Resolving deltas: 100% (952/952), done.
/content/Deep-Signatures/src


# Deep Signatures Neural Net 

In this notebook we implement a Neural Network with Signatures as Activation function. 
The most straightforwrd way of incorporating signature within a Deep Learning environment is to learn a function acting on the input path via a simple NN and then taking the Signature of the output path (or the initial path augmented with the output path, in which case it simply means that we consider the identity in addition to the learned function to augment the input path). Once we compute the signature we simply add a linear layer afterwards. However, in this notebook we present various ways to repeat this procedure over and over again. We will show how one can define a Deep Signatures Network by cascading one signature layer after the other.

The image of a path by the signature transform is an element of the Tensor Algebra (actually a special subspace of the tensor algebra, which is actually a Lie group). However it is no longer a path. Therefore taking the signature of the signature it doesn't make sense. Furthermore, for a path of dimension 2 and truncation level 3, the output of the signature layer will be 14-dimensional. Hence, provided we are able to map the path to another path via the signature, we ought also to be able to reduce the dimensionality of the signature layer outputs every time they are called, otherwise the output dimension will quickly explose.

To reduce the dimensionality of each Signature layer output is suffices to apply a linear perceptron straight after, and define the number of output layer's nodes to be equal to the dimension we wish. This actually represent a simple projection to a lower dimensional space and allows us to control the exponential increase in output paths dimension.

In order to map a path on a vector space (or Banach space) to a path on a group we propose the following two natural solutions:

### 1) Lift of the input path to a path on the Lie group

Let $X: [0,T] \rightarrow R^d$ be a piecewise linear path.

Let $\mathcal{S}_m(X): \mathcal{C}([0,T],R^d) \rightarrow T((R^d))^{\otimes m}$ be its truncated signature.

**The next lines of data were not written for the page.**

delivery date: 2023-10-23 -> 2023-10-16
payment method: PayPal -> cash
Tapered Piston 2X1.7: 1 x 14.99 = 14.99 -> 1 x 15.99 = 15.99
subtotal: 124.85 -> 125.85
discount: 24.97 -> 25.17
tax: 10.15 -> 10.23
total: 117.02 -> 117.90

We define the $\textit{"lift of X"}$ (which is a path!) as follows:

$$\mathcal{L}(X): \mathcal{C}([0,T],R^d) \rightarrow \mathcal{C}([0,T],R^d)$$

$$\{X_t\}_{t=0}^T \rightarrow \{\mathcal{S}_m(X)_{[0,t]}\}_{t=0}^T$$

where $\mathcal{S}_m(X)_{[0,t]} := \mathcal{S}_m(X|_{[0,t]})$.

This transform enables can be seen as an operator on path space. Let's call $\textit{lift}$ for short. We can cascade this transform many times, recursively. However the dimension of the output path after $r$ iteration will be exponentially bigger than the initial input path. In order to control this dimensionality explosion, we introduce a non-linearity $\sigma$ (which will be learnt by the network and simply modelled as a multilinear perceptron function) between each consecutive lift-operators which acts as a projection from $R^q$ onto $R^d$, where $d$ is the dimension of the initial input path $X_t$ and $q$ id the dimension of the lift, i.e. 

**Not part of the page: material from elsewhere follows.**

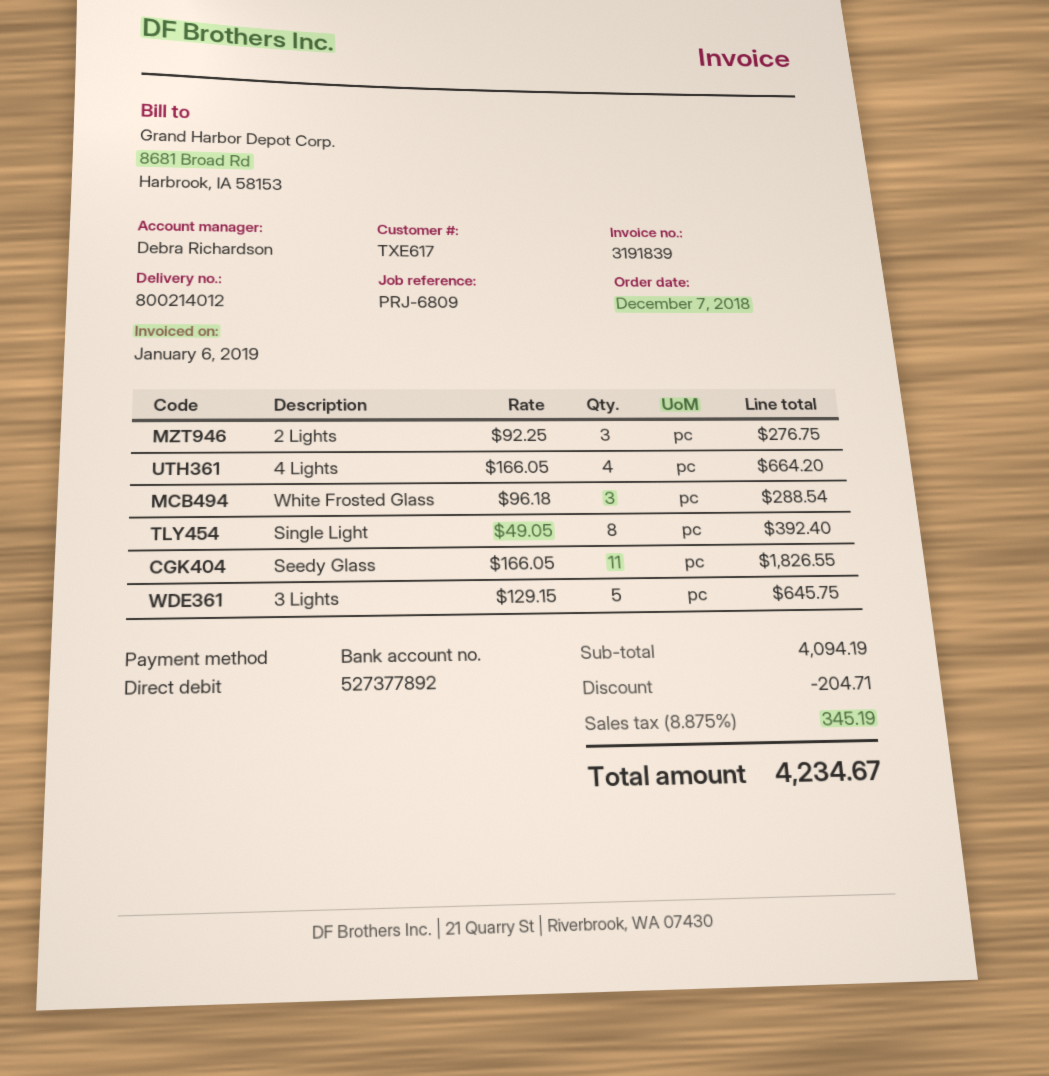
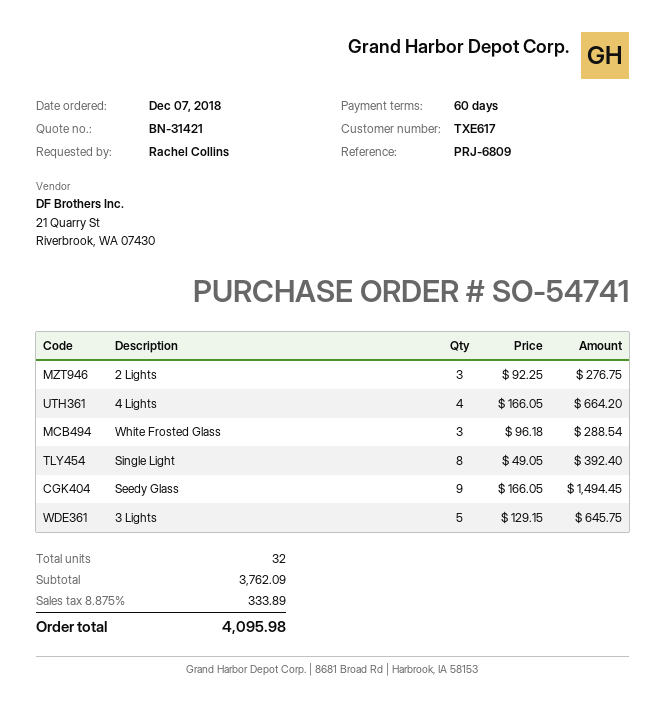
Seedy Glass: 11 x 166.05 = 1826.55 -> 9 x 166.05 = 1494.45
subtotal: 4094.19 -> 3762.09
discount: 204.71 -> none
tax: 8.875% = 345.19 -> 8.875% = 333.89
total: 4234.67 -> 4095.98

$$\sum_{i=0}^md^i = \frac{d^{m+1}-1}{d-1}$$

This cascade of lift transforms defines the $\textit{signature scattering transform}$:

$$\mathcal{SS}_m^r(X) = \mathcal{S}_m(\sigma_1(\mathcal{S}_m(...(\sigma_r(\mathcal{S}_m(X))...))$$

### 2) Localised Signatures

Let $X: [0,T] \rightarrow R^d$ be a piecewise linear path. 

Let $\mathcal{I} = \{0=i_0<i_1<...<i_N=T\}$ be its sampling index set. 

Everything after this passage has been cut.